Only the lines with the string "font" are needed; return each of them from the entries below.

╭─ RECORDS

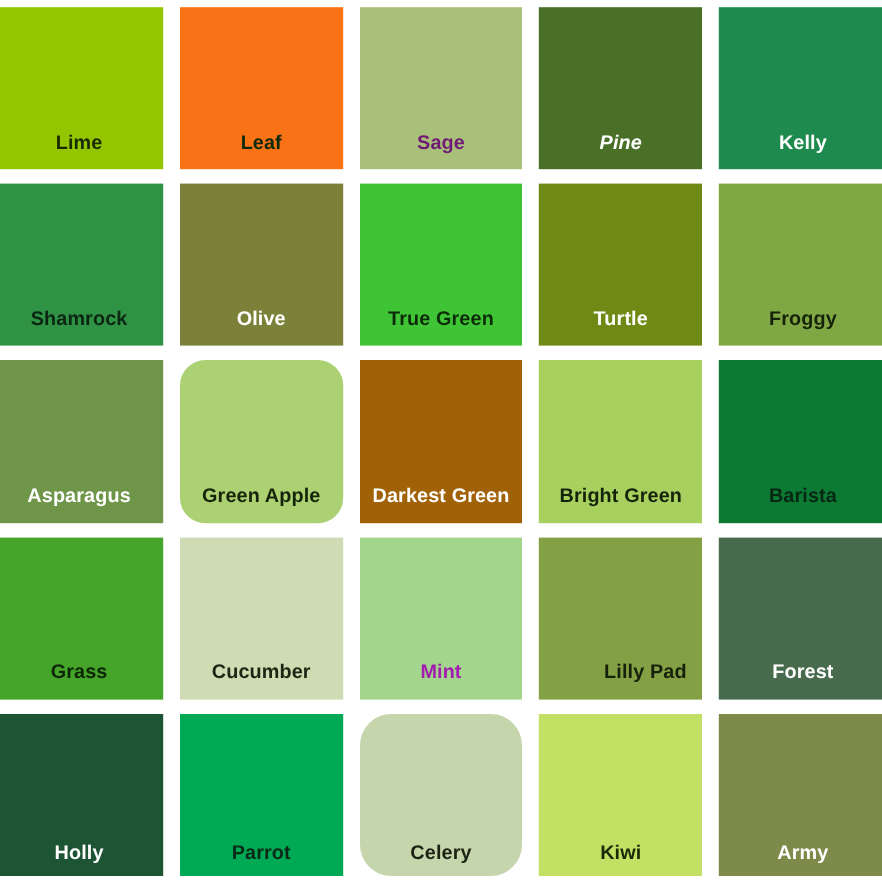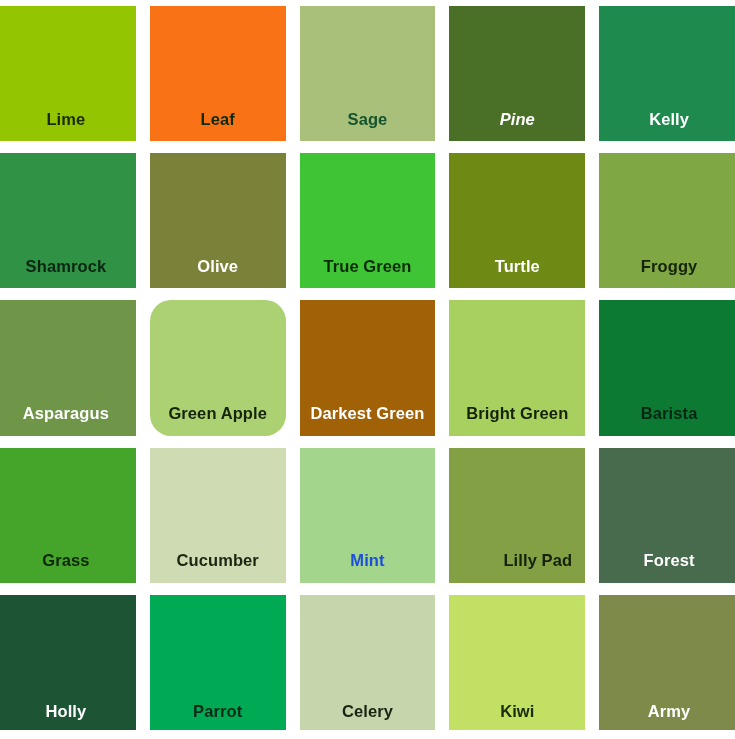--- a/index.html
+++ b/index.html
@@ -55,21 +55,21 @@
 <body>
 
 <div id="palette-grid">
     <div class="swatch col-1 row-1" style="background: rgb(147, 198, 1);">
       <span class="swatch-label" style="color: rgb(27, 43, 0);">Lime</span>
     </div>
     <div class="swatch col-2 row-1" style="background: #f97316;">
       <span class="swatch-label" style="color: rgb(13, 42, 12);">Leaf</span>
     </div>
     <div class="swatch col-3 row-1" style="background: rgb(169, 192, 123);">
-      <span class="swatch-label" style="color: #14532d;">Sage</span>
+      <span class="swatch-label" style="color: #701a75;">Sage</span>
     </div>
     <div class="swatch col-4 row-1" style="background: rgb(74, 112, 40);">
       <span class="swatch-label" style="color: rgb(255, 255, 255); font-style: italic;">Pine</span>
     </div>
     <div class="swatch col-5 row-1" style="background: rgb(31, 138, 78);">
       <span class="swatch-label" style="color: rgb(255, 255, 255);">Kelly</span>
     </div>
     <div class="swatch col-1 row-2" style="background: rgb(47, 146, 68);">
       <span class="swatch-label" style="color: rgb(11, 38, 18);">Shamrock</span>
     </div>
@@ -100,35 +100,35 @@
     <div class="swatch col-5 row-3" style="background: rgb(13, 122, 51);">
       <span class="swatch-label" style="color: rgb(6, 39, 19);">Barista</span>
     </div>
     <div class="swatch col-1 row-4" style="background: rgb(69, 165, 42);">
       <span class="swatch-label" style="color: rgb(12, 38, 6);">Grass</span>
     </div>
     <div class="swatch col-2 row-4" style="background: rgb(206, 219, 179);">
       <span class="swatch-label" style="color: rgb(29, 37, 18);">Cucumber</span>
     </div>
     <div class="swatch col-3 row-4" style="background: rgb(163, 213, 141);">
-      <span class="swatch-label" style="color: #1d4ed8;">Mint</span>
+      <span class="swatch-label" style="color: #a21caf;">Mint</span>
     </div>
     <div class="swatch col-4 row-4" style="background: rgb(131, 160, 68);">
       <span class="swatch-label" style="color: rgb(21, 33, 10); margin-left: 41px;">Lilly Pad</span>
     </div>
     <div class="swatch col-5 row-4" style="background: rgb(73, 107, 77);">
       <span class="swatch-label" style="color: rgb(255, 255, 255);">Forest</span>
     </div>
     <div class="swatch col-1 row-5" style="background: rgb(29, 85, 52);">
       <span class="swatch-label" style="color: rgb(255, 255, 255);">Holly</span>
     </div>
     <div class="swatch col-2 row-5" style="background: rgb(0, 170, 85);">
       <span class="swatch-label" style="color: rgb(10, 42, 24);">Parrot</span>
     </div>
-    <div class="swatch col-3 row-5" style="background: rgb(198, 214, 172);">
+    <div class="swatch col-3 row-5" style="background: rgb(198, 214, 172); border-radius: 26px;">
       <span class="swatch-label" style="color: rgb(27, 36, 18);">Celery</span>
     </div>
     <div class="swatch col-4 row-5" style="background: rgb(194, 224, 99);">
       <span class="swatch-label" style="color: rgb(28, 42, 8);">Kiwi</span>
     </div>
     <div class="swatch col-5 row-5" style="background: rgb(126, 138, 74);">
       <span class="swatch-label" style="color: rgb(255, 255, 255);">Army</span>
     </div>
   </div>
 

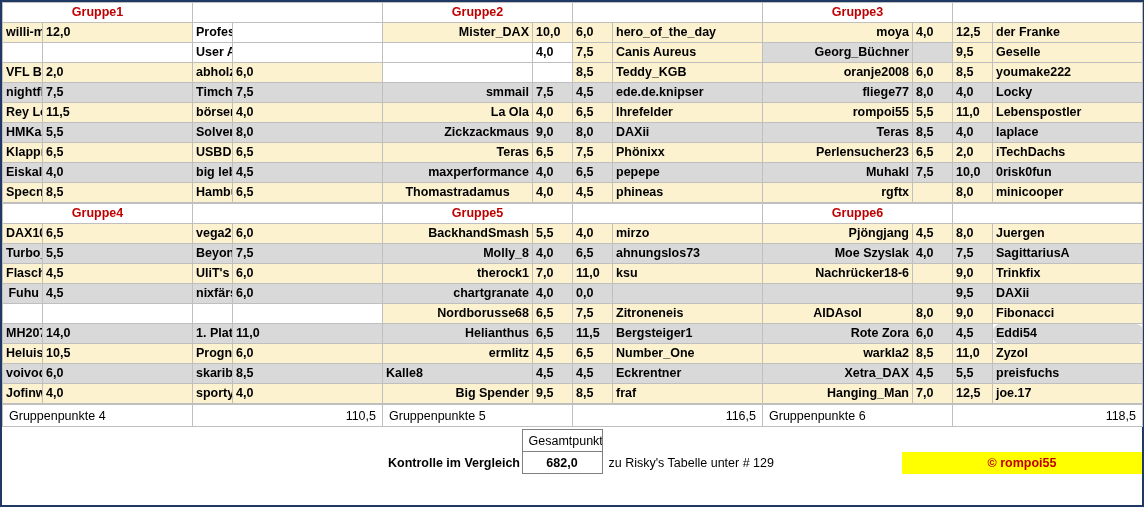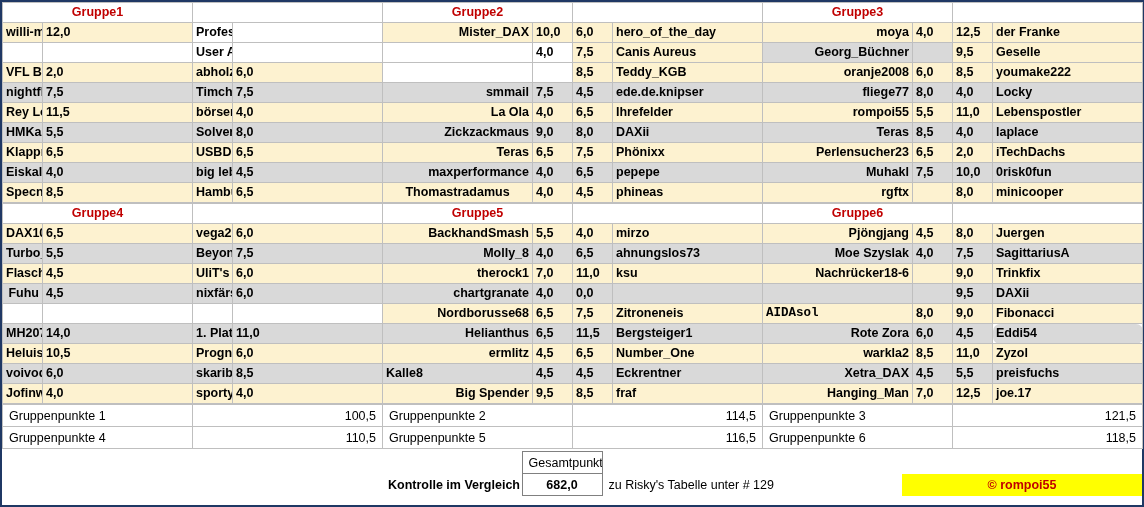--- a/index.html
+++ b/index.html
@@ -324,21 +324,21 @@
         </tr>
         <tr>
           <td class="white nm" style="text-align: right;"></td>
           <td class="white num" style="text-align: left;"></td>
           <td class="white nml" style="text-align: left;"></td>
           <td class="white num" style="text-align: left;"></td>
           <td class="cream nm" style="text-align: right;">Nordborusse68</td>
           <td class="cream num">6,5</td>
           <td class="cream num" style="text-align: left;">7,5</td>
           <td class="cream nm" style="text-align: left;">Zitroneneis</td>
-          <td class="cream nm" style="text-align: left; font-family: Liberation Mono, monospace;">AIDAsol</td>
+          <td class="cream nm" style="text-align: center;">AIDAsol</td>
           <td class="cream num">8,0</td>
           <td class="cream num" style="text-align: left;">9,0</td>
           <td class="cream nml" style="text-align: left;">Fibonacci</td>
         </tr>
         <tr>
           <td class="gray nm" style="text-align: right;">MH207</td>
           <td class="gray num" style="text-align: left;">14,0</td>
           <td class="gray nml" style="text-align: left;">1. Platz</td>
           <td class="gray num" style="text-align: left;">11,0</td>
           <td class="gray nm" style="text-align: right;">Helianthus</td>
@@ -399,28 +399,20 @@
     <table class="foot">
       <colgroup>
         <col style="width:190px">
           <col style="width:190px">
         <col style="width:190px">
           <col style="width:190px">
         <col style="width:190px">
           <col style="width:190px">
       </colgroup>
       <tbody>
-          <tr>
-        <td class="fl">Gruppenpunkte  1</td>
-        <td class="fr">100,5</td>
-        <td class="fl">Gruppenpunkte  2</td>
-        <td class="fr">114,5</td>
-        <td class="fl">Gruppenpunkte  3</td>
-        <td class="fr">121,5</td>
-      </tr>
       <tr>
         <td class="fl">Gruppenpunkte  4</td>
         <td class="fr">110,5</td>
         <td class="fl">Gruppenpunkte  5</td>
         <td class="fr">116,5</td>
         <td class="fl">Gruppenpunkte  6</td>
         <td class="fr">118,5</td>
       </tr>
     </tbody>
       </table>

╰─

▶ ANSWER
       <span class="swatch-label" style="color: rgb(255, 255, 255); font-style: italic;">Pine</span>
-          <td class="cream nm" style="text-align: left; font-family: Liberation Mono, monospace;">AIDAsol</td>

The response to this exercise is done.